The first beams 221b and 221d have a beam main body 223 and a piezoelectric element 224 stacked on the surface of the beam main body 223. The beam body 223 has the same configuration as the beam body 123 of the first actuator 102, and the piezoelectric element 224 has the same configuration as the piezoelectric element 124 of the first actuator 102. That is, the SiO ₂ film 128 is laminated on the surface of the beam body 223, and the piezoelectric element 224 is laminated on the SiO ₂ film 128. The piezoelectric element 224 includes a lower electrode 225, an upper electrode 227, and a piezoelectric layer 226 sandwiched therebetween. When a voltage is applied to the upper electrode 227 and the lower electrode 225 of the piezoelectric element 224, the surface of the beam body 223 on which the piezoelectric element 224 is stacked expands and contracts, and the beam body 223 curves with the piezoelectric element 224 inside. .

The second beams 222 a and 222 c have a beam body 223 and a dummy film 229. A SiO ₂ film 228 is formed on the surface of the beam body 223, and a dummy film 229 is laminated on the SiO ₂ film 228. The dummy film 229 includes a lower electrode 225, a piezoelectric layer 226, and an upper electrode 227. That is, the dummy film 229 has a configuration similar to that of the piezoelectric element 224. However, the dummy film 229 is not applied with a voltage and does not function as a piezoelectric element. Similar to the dummy film 129 of the first actuator 102, the dummy film 229 is for canceling the initial warp of the beam and the warp due to the temperature change.

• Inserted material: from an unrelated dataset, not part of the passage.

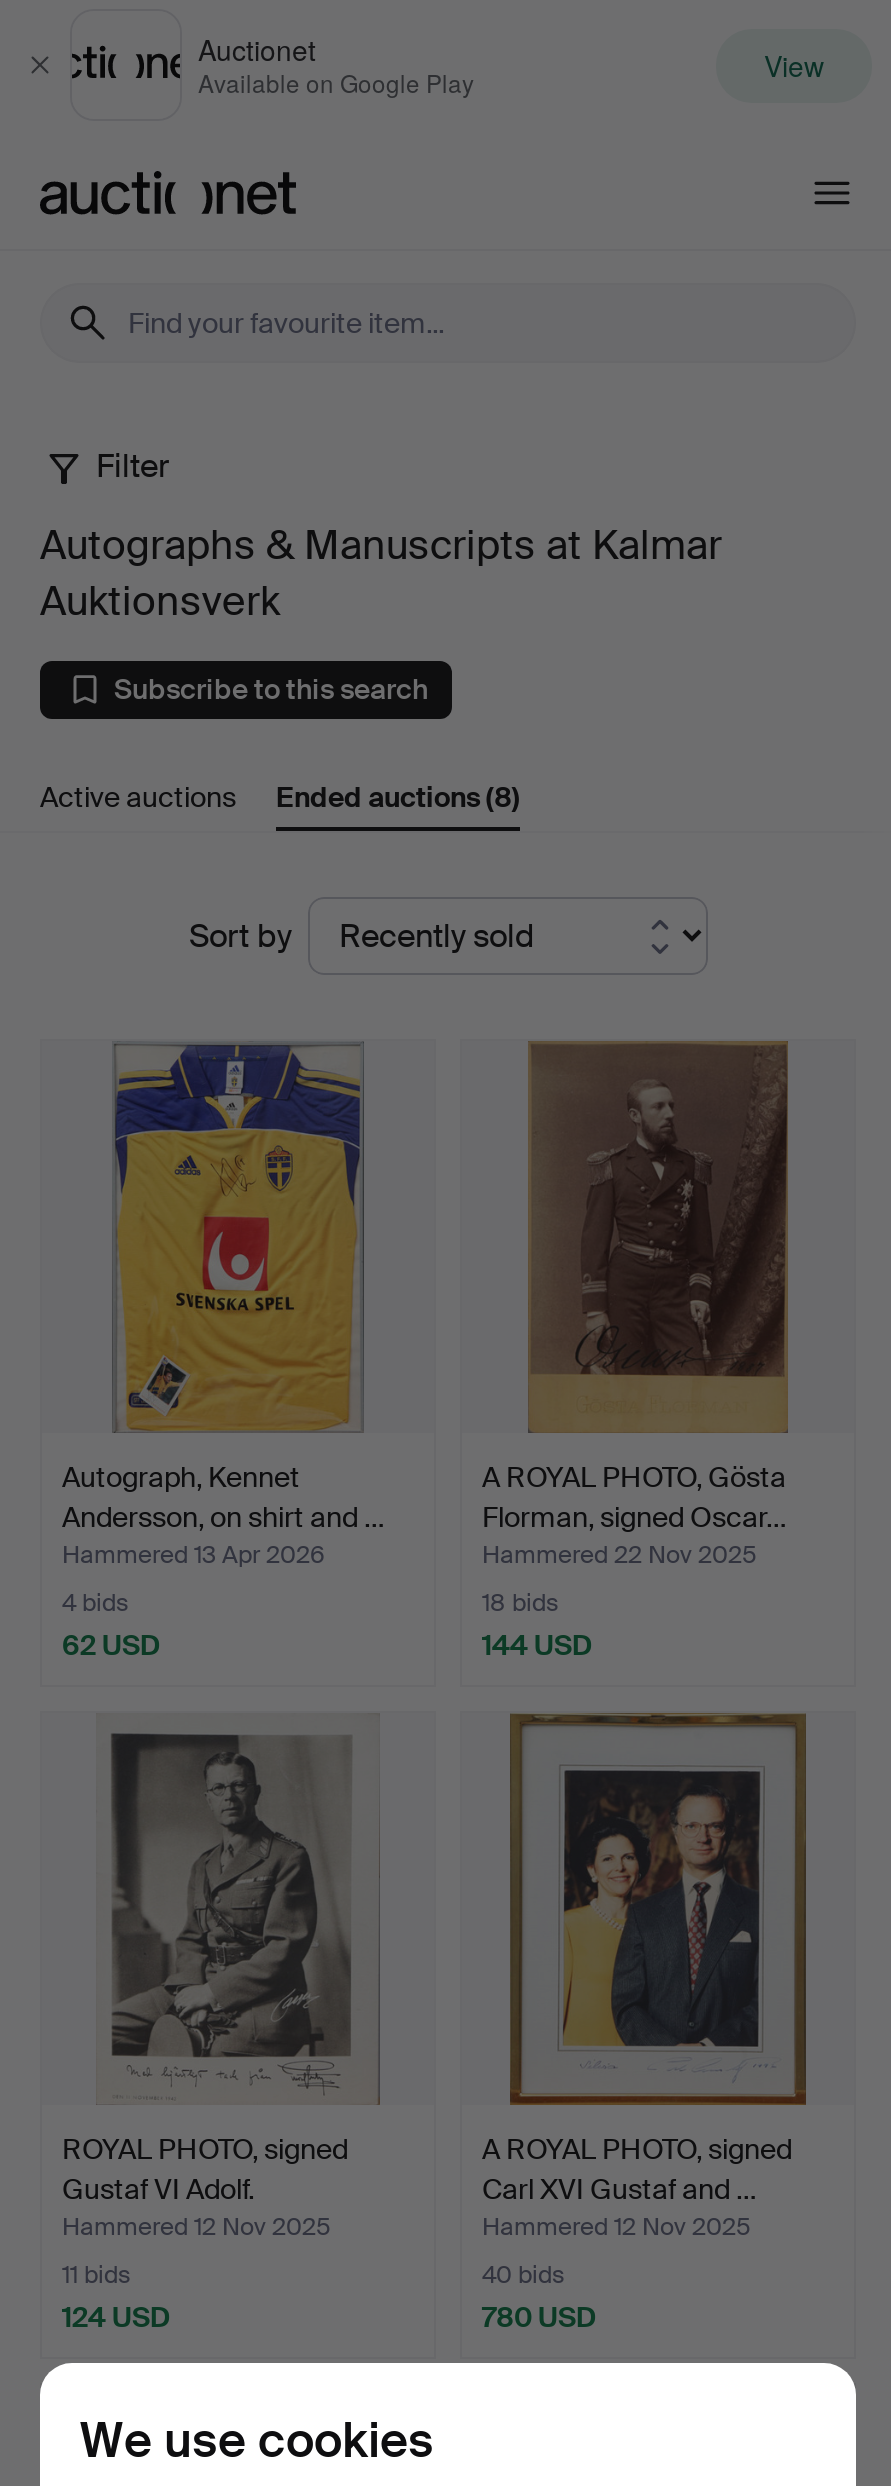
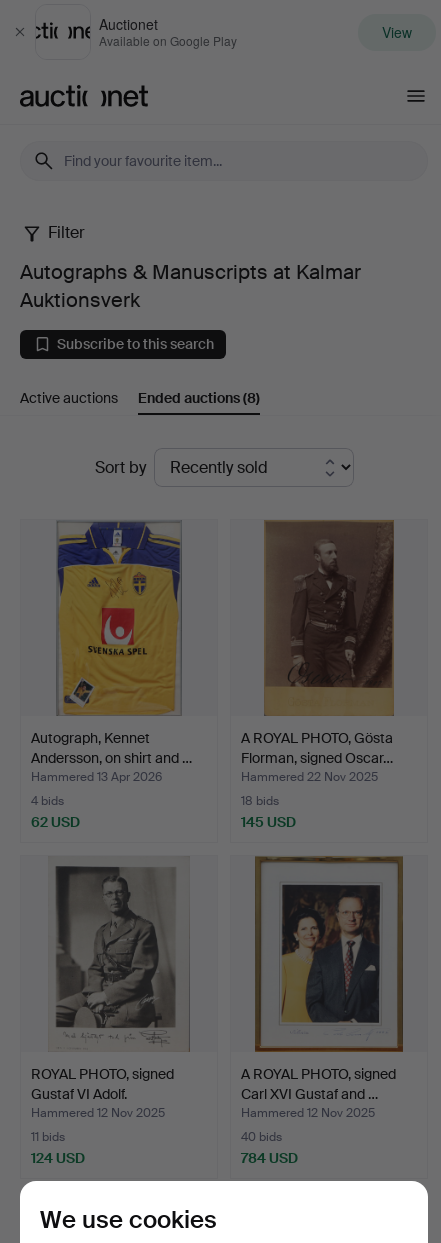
- 144 USD
+ 145 USD

- 780 USD
+ 784 USD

  The dummy films 229 of the second beams 222a and 222c are all the same type as the dummy film 129 of the second beam 122b. That is, the upper electrode 227 of the dummy film 229 is insulated from the upper electrode 227 of the first beam 221b and the upper electrode 227 of the first beam 221d, the upper electrode 227 of the first beam 221b, The upper electrode 227 of the first beam 221d has a wiring pattern 227b that is electrically connected.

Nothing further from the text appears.